Dem Einmarsch waren in den letzten Tagen heftige Kämpfe vorausgegangen, in deren Verlauf die russische Luftwaffe schwere Angriffe auf die Waffen- und Ausbildungslager in und um Al-Majadin flog. Unmittelbar nach der Einnahme begannen Minenräumkommandos ihre Arbeit.

Etwa 45 Kilometer nördlich der befreiten Ortschaft liegt die Provinzhauptstadt Deir Al-Sor, die von der syrischen Armee und ihren Verbündeten bereits Anfang September zurückerobert worden war. Inzwischen haben die Truppen mit Hilfe einer von russischen Soldaten errichteten Pontonbrücke den Euphrat überquert und durchkämmen östlich des Flusses Dorf für Dorf nach verbliebenen Dschihadisten.

Von Norden her kommen ihnen Kämpfer der »Syrischen Demokratischen Kräfte« (SDK) sowie der kurdischen Volksverteidigungseinheiten YPG/YPJ entgegen. Sie übergeben Gebiete wie das Gasfeld von Konoko nach der Einnahme nicht an die syrische Armee bzw. die Regierung, sondern bauen dort eigene politische Strukturen auf.

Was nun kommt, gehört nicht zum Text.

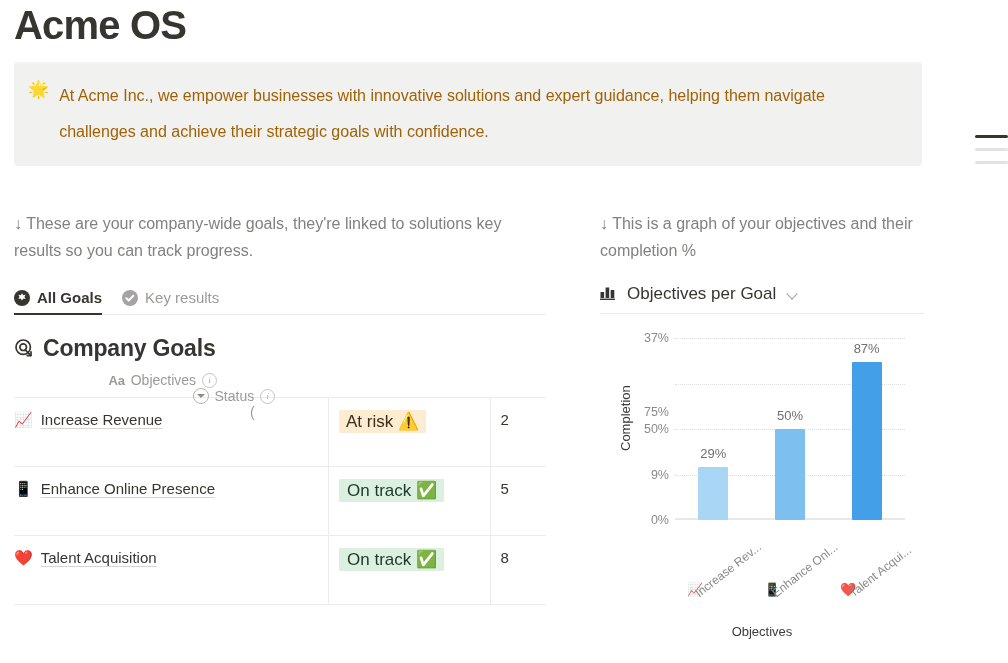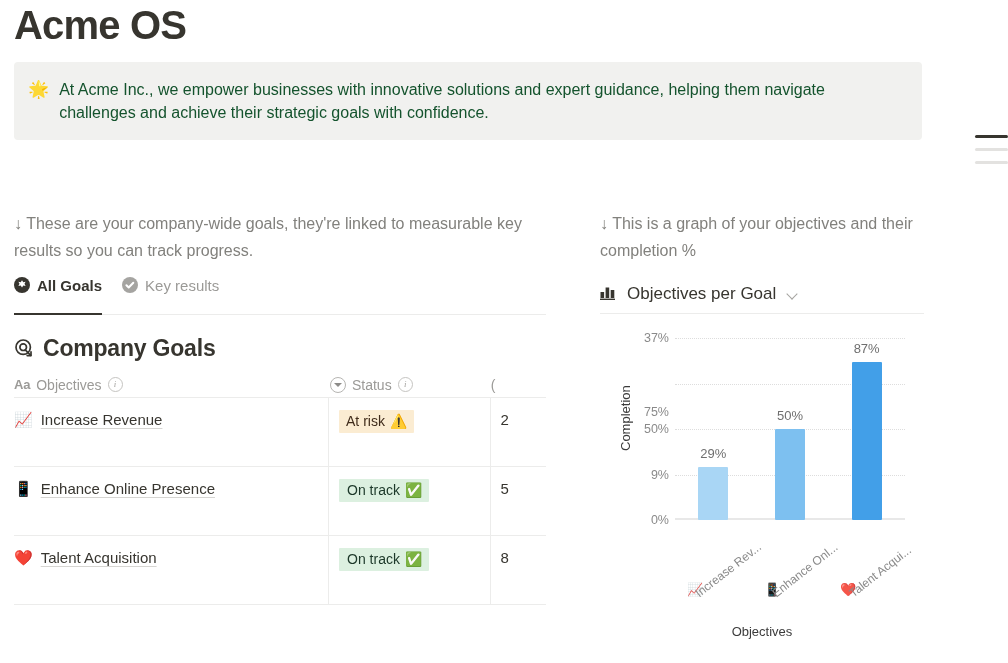--- a/index.html
+++ b/index.html
@@ -39,22 +39,22 @@
     align-items: flex-start;
     gap: 10px;
   }
   .callout-emoji {
     font-size: 17px;
     line-height: 24px;
     flex: 0 0 auto;
   }
   .callout-text {
     font-size: 16px;
-    line-height: 23px;
-    color: #14532d;
+    line-height: 36px;
+    color: #a16207;
     max-width: 790px;
   }
 
   
   .toc {
     position: absolute;
     right: 0px; top: 135px;
     width: 34px;
     display: flex;
     flex-direction: column;
@@ -87,23 +87,23 @@
   .tabs {
     margin-top: 18px;
     display: flex;
     align-items: flex-end;
     gap: 20px;
     border-bottom: 1px solid #ececeb;
     height: 32px;
   }
   .tab {
     display: flex;
-    align-items: flex-start;
+    align-items: center;
     gap: 7px;
-    padding-bottom: 20px;
+    padding-bottom: 8px;
     font-size: 15px;
     cursor: pointer;
     position: relative;
     color: #9b9a97;
   }
   .tab.active { color: #37352f; font-weight: 600; }
   .tab.active:after {
     content: "";
     position: absolute;
     left: 0; right: 0; bottom: -1px;
@@ -124,20 +124,21 @@
     letter-spacing: -0.2px;
   }
 
   
   .tbl { margin-top: 10px; width: 532px; }
   .tbl-head {
     display: flex;
     border-bottom: 1px solid #ececeb;
     height: 25px;
     align-items: center;
+    flex-direction: column;
   }
   .th {
     display: flex; align-items: center; gap: 6px;
     font-size: 14px; color: #9b9a97;
     box-sizing: border-box;
   }
   .th.c1 { width: 343px; padding-right: 8px; }
   .th.c2 { width: 175px; }
   .th.c3 { width: 60px; }
   .th-aa { font-size: 13px; color: #9b9a97; font-weight: 600; letter-spacing:-.2px;}
@@ -177,21 +178,21 @@
     text-decoration: underline;
     text-decoration-color: #d6d5d2;
     text-underline-offset: 3px;
     line-height: 20px;
     cursor: pointer;
   }
   .badge {
     display: inline-flex; align-items: center; gap: 5px;
     border-radius: 1px;
     padding: 2px 7px;
-    font-size: 14px;
+    font-size: 17px;
     line-height: 19px;
   }
   .badge.risk   { background: #fbecd2; color: #402c1b; }
   .badge.ontrack{ background: #dcf0e0; color: #1c3829; padding-left: 8px; }
   .pct { font-size: 15px; color: #37352f; line-height: 20px; }
 
   
   .chart-title {
     margin-top: 20px;
     display: flex; align-items: center; gap: 9px;
@@ -292,21 +293,21 @@
     <div class="callout-text">At Acme Inc., we empower businesses with innovative solutions and expert guidance, helping them navigate challenges and achieve their strategic goals with confidence.</div>
   </div>
 
   <div class="toc">
     <div class="toc-line active"></div>
     <div class="toc-line dim"></div>
     <div class="toc-line dim"></div>
   </div>
 
   <div class="col-left">
-    <div class="intro">↓ These are your company-wide goals, they're linked to measurable key results so you can track progress.</div>
+    <div class="intro">↓ These are your company-wide goals, they're linked to solutions key results so you can track progress.</div>
 
     <div class="tabs">
       <div class="tab active">
         <span class="tab-ico">
           <svg viewBox="0 0 16 16" width="16" height="16">
             <circle cx="8" cy="8" r="8" fill="#37352f"></circle>
             <path d="M8 3.2l1.3 2 2.3-.5-1.1 2.1 1.1 2.1-2.3-.5L8 10.5 6.7 8.4l-2.3.5 1.1-2.1-1.1-2.1 2.3.5z" fill="#fff"></path>
           </svg>
         </span>
         <span>All Goals</span>

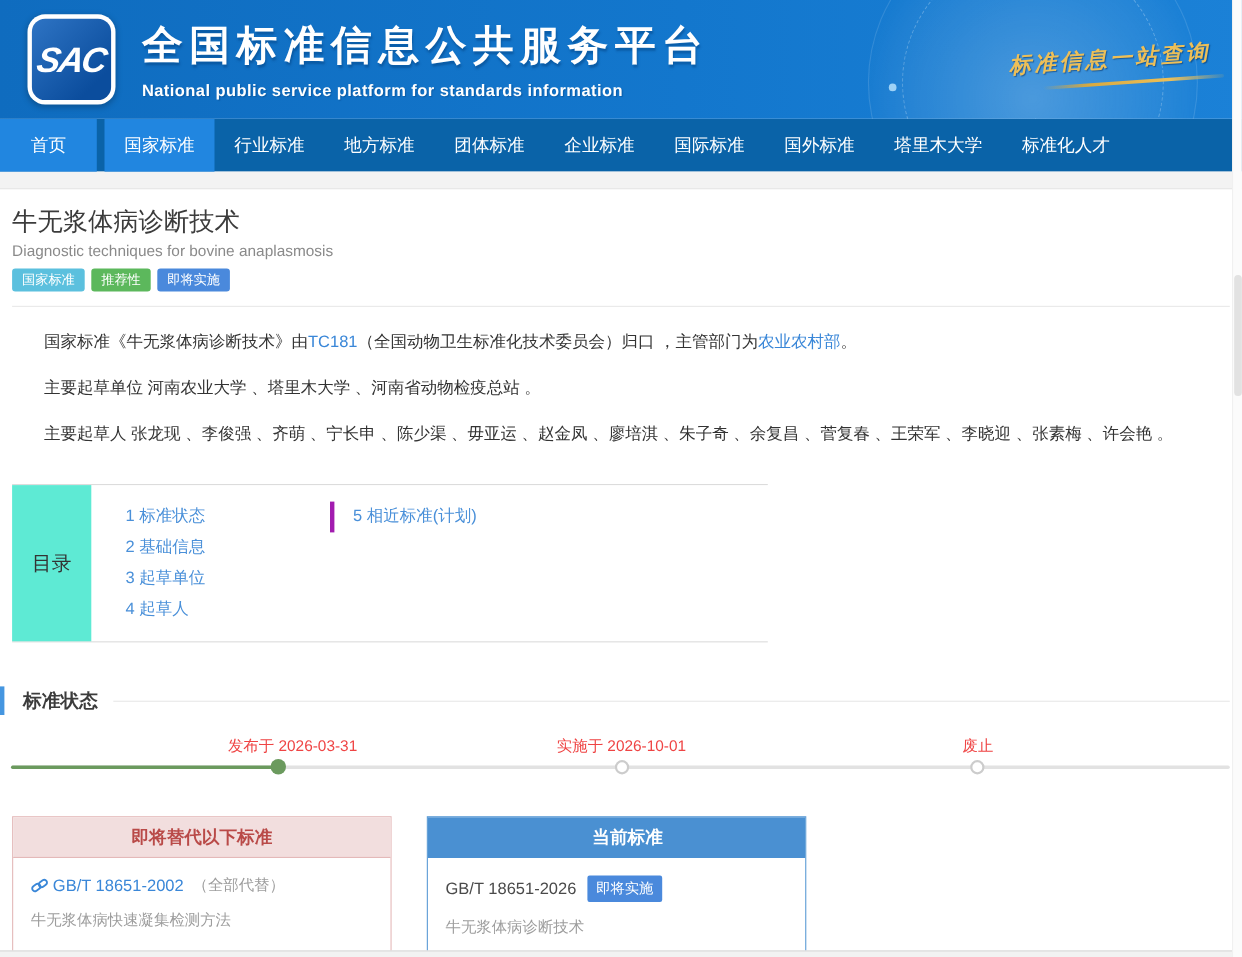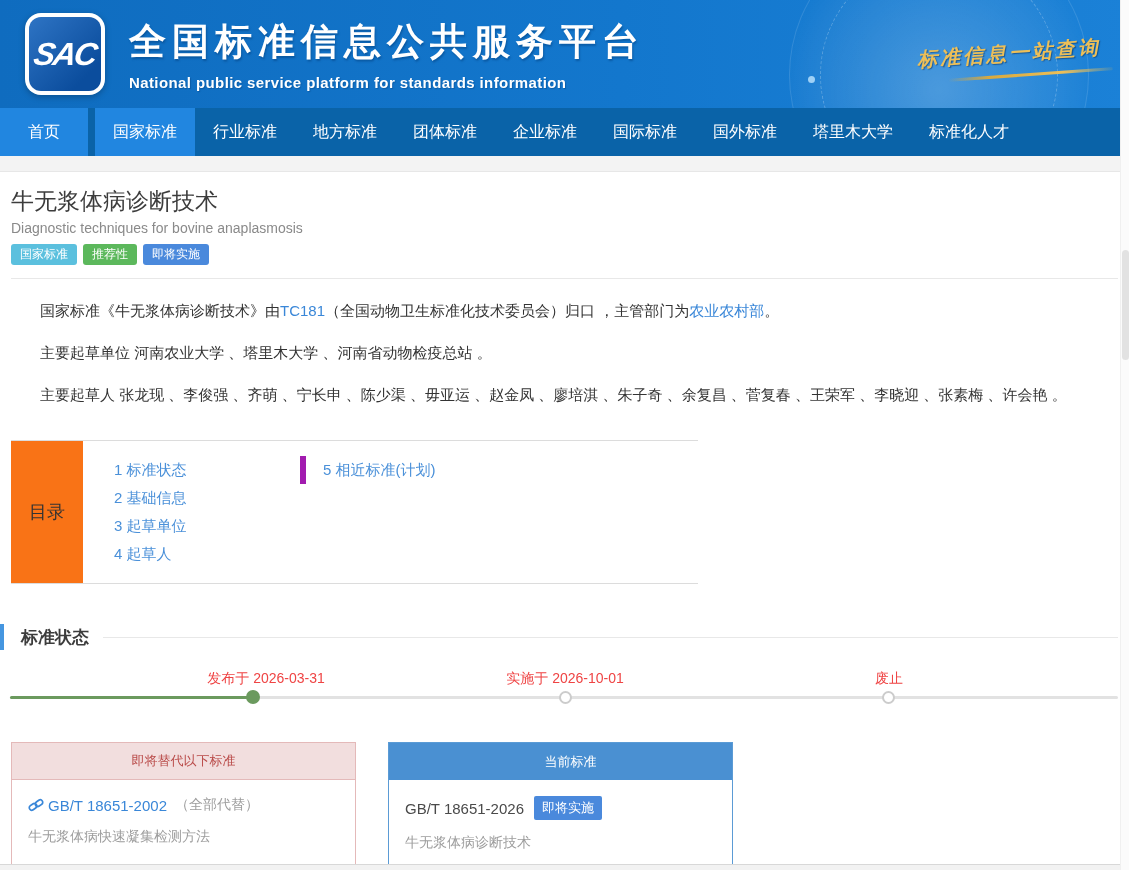--- a/index.html
+++ b/index.html
@@ -172,37 +172,37 @@
     margin-top: 36px;
     width: 687px;
     min-height: 142px;
     border-top: 1px solid #dcdcdc;
     border-bottom: 1px solid #dcdcdc;
     display: flex;
     align-items: stretch;
   }
   .toc-label {
     width: 72px;
-    background: #f97316;
+    background: #5eead4;
     display: flex; align-items: center; justify-content: center;
     font-size: 18px;
     color: #333;
   }
   .toc-cols { display: flex; padding: 15px 0 15px 31px; }
   .toc-col1 { width: 186px; }
   .toc-link {
     display: block;
     color: #4a90d9;
     font-size: 15px;
     line-height: 28px;
     text-decoration: none;
     cursor: pointer;
   }
   .toc-col2 .toc-link {
-    border-left: 6px solid #a21caf;
+    border-left: 4px solid #a21caf;
     padding-left: 17px;
   }
 
   
   .section-header {
     margin-top: 40px;
     display: flex;
     align-items: center;
   }
   .section-bar { width: 4px; height: 26px; background: #4596e0; flex: 0 0 auto; }
@@ -241,22 +241,22 @@
   .tl-dot1 { left: 246px; } .tl-label1 { left: 266px; }
   .tl-dot2 { left: 559px; } .tl-label2 { left: 565px; }
   .tl-dot3 { left: 882px; } .tl-label3 { left: 889px; }
 
   
   .cards { display: flex; gap: 32px; margin-top: 26px; padding: 0 11px; }
   .card { width: 345px; background: #fff; }
   .card-header {
     height: 37px;
     display: flex; align-items: center; justify-content: center;
-    font-size: 13px;
-    font-weight: normal;
+    font-size: 16px;
+    font-weight: bold;
   }
   .card.replaced { border: 1px solid #e4b9b9; }
   .card.replaced .card-header { background: #f2dede; color: #b94a48; border-bottom: 1px solid #e4b9b9; }
   .card.current { border: 1px solid #5b9bd5; }
   .card.current .card-header { color: #fff; }
   .card-body { padding: 16px 16px 22px; }
   .code-row { display: flex; align-items: center; font-size: 15px; }
   .link-icon { flex: 0 0 auto; margin-right: 4px; transform: rotate(0deg); }
   .code-link { color: #3a87d8; text-decoration: none; cursor: pointer; }
   .code-text { color: #4a4a4a; }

Diese werden ebenso wie die SDK und auch die YPG/YPJ von der US-Armee mit Luftangriffen unterstützt. Eine Kooperation mit den staatlichen Behörden ist nicht vorgesehen.

Der Auftrag der syrischen Armee, die bei ihrem Vormarsch von russischen Spezialkräften unterstützt wird, ist die Sicherung der Grenze zum Irak und auch der Öl- und Gasressourcen. Die dadurch entstehenden Spannungen zwischen Russland und den USA hatten Ende September zu einem direkten Treffen hochrangiger Militärs beider Seiten »irgendwo in der Region« geführt, wie ein US-Armeesprecher bestätigte.

In Rakka meldeten derweil die SDK und die YPG/YPJ, dass die vollständige Einnahme der Stadt kurz bevorstehe. Mit IS-Kämpfern soll eine Vereinbarung über deren Abzug getroffen worden sein. Eine Gruppe von rund 150 Dschihadisten kämpft den Berichten zufolge allerdings weiter. Angeblich sollen sich unter ihnen auch sechs Franzosen befinden, denen die Beteiligung an Anschlägen in Paris vorgeworfen wird.

Türkische Truppen setzen derweil ihren Vormarsch in die syrische Provinz Idlib fort. Offiziell wird der Einsatz mit dem Astana-Abkommen über ein Deeskalationsgebiet in Idlib begründet. Die Türkei gehört mit Russland und dem Iran zu den drei Garantiemächten des im Mai unterzeichneten Vertrages. Der türkische Präsident Erdogan erklärte jedoch, Ankara habe einen »eigenen Plan« für Idlib, man werde die Zivilisten »vor den Angriffen des syrischen Regimes« schützen.

Das Außenministerium in Damaskus reagierte am Sonntag mit scharfer Kritik und verurteilte den türkischen Einmarsch. Es handele sich um »einen klaren Angriff auf die Souveränität und territoriale Unversehrtheit des Landes« und damit eine Verletzung des Völkerrechts. Die Invasion habe nichts mit den Vereinbarungen in Astana zu tun, zumal die Truppen Ankaras mit der Terrororganisation Nusra-Front kooperierten. Die türkische Armee müsse sich sofort und bedingungslos zurückziehen, verlangte Damaskus.